说着,碧柔挥手让人把令牌呈上来。

        湛刕垂眸瞥了一眼,“你竟敢偷本座令牌,好大的胆子,来人,给我上鞭刑!”

        苏酥一听,慌了,连忙摆首摇头,“尊上,真的不是我,冤枉啊!我偷玉牌是因为爱慕尊上,想收藏一件属于您的东西留念,至于进入阴司水牢,我只是——我只是想念家中父亲,想询问一下秋洺关于家中情况而已,尊上,真的不是我,请您相信我,我与您同床共枕这么多年,不仅人是您的,整颗心也早已向着魔尊,您一定要相信我啊!”

        她眼含泪水,满脸深情呢喃,仿佛真的受了天大的冤屈一般,无助自辩。

        湛刕眸光轻闪,并没有说话。

        见魔尊像是被说动了般没有说话,碧柔连忙厉声开口,“狡辩!尊上身上之物何其多,你为何偏偏要偷代表身份的玉牌,这分明就是为你用玉牌进入阴司水牢找的借口,尊上,千万不能听她的鬼话,魔狱守卫森严,也从未看见过有其他仙门人的影子,就只有姬灵儿一人时常出入,她出身仙门,本来就是仙门的人,在魔族呆的再久也改变不了她身份的事实,况且下午她一出魔狱,人就消失了,难道这还不够证明什么吗?尊上,秋洺百分百就是她救走的!”

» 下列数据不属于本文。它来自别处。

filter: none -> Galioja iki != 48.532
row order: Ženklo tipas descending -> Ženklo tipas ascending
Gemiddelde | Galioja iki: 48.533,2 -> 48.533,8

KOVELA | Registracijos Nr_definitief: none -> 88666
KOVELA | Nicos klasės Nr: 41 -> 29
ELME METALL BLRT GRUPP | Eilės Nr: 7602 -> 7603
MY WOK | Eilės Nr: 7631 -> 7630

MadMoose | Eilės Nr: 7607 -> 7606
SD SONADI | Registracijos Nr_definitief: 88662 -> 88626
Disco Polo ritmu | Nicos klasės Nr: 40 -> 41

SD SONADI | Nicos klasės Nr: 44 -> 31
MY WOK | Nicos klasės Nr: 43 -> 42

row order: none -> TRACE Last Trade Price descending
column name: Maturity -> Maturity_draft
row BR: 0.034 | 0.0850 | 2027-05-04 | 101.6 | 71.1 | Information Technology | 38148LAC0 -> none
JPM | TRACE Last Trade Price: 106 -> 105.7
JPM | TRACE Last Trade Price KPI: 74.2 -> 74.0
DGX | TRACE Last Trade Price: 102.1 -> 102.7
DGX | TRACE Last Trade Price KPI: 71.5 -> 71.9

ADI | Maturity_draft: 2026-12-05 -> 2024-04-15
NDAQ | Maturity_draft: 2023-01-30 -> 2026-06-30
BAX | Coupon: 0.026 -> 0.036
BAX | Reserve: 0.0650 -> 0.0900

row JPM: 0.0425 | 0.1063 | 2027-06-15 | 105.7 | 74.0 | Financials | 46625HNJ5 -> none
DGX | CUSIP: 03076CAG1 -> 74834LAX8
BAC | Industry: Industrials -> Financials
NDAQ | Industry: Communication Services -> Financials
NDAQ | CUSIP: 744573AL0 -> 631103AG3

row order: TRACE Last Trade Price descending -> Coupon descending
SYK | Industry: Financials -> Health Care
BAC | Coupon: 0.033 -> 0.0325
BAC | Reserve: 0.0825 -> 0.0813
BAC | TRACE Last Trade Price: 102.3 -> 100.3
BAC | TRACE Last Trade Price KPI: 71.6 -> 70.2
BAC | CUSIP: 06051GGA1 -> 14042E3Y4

        碧柔眸光锋利而冰冷,紧盯着苏酥,像是要把她看光一样。

        苏酥垂泪默默摇头,只是神情望着湛刕不说话。

        湛刕听言,剑眉一竖,“来人,行刑。”

        “是!”

        一旁的魔兵听令立即手持粗壮的铁制长鞭走向苏酥。